### EXERCISE
When you reach the line containing "HEAD LIGHT SUPPOR" in the entries below, start writing out each line exactly, and stop after the line containing "balance: 291.04 -> 271.67".
SOURCE MATERIAL: Begin
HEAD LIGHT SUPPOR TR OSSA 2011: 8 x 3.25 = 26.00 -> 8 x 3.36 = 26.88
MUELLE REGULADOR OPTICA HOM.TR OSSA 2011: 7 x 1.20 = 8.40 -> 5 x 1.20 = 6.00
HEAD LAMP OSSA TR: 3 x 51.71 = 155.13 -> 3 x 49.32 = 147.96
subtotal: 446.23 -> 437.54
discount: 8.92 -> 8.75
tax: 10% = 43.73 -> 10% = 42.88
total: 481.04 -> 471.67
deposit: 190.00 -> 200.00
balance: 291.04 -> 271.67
SOURCE MATERIAL: End
SOURCE MATERIAL: Begin
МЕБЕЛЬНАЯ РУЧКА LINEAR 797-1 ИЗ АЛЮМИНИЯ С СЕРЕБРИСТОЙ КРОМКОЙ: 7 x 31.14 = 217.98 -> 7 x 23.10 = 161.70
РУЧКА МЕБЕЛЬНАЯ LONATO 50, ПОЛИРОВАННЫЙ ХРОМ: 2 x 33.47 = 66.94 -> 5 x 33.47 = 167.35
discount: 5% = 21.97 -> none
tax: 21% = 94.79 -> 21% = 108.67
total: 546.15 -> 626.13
SOURCE MATERIAL: End
### SOLUTION
HEAD LIGHT SUPPOR TR OSSA 2011: 8 x 3.25 = 26.00 -> 8 x 3.36 = 26.88
MUELLE REGULADOR OPTICA HOM.TR OSSA 2011: 7 x 1.20 = 8.40 -> 5 x 1.20 = 6.00
HEAD LAMP OSSA TR: 3 x 51.71 = 155.13 -> 3 x 49.32 = 147.96
subtotal: 446.23 -> 437.54
discount: 8.92 -> 8.75
tax: 10% = 43.73 -> 10% = 42.88
total: 481.04 -> 471.67
deposit: 190.00 -> 200.00
balance: 291.04 -> 271.67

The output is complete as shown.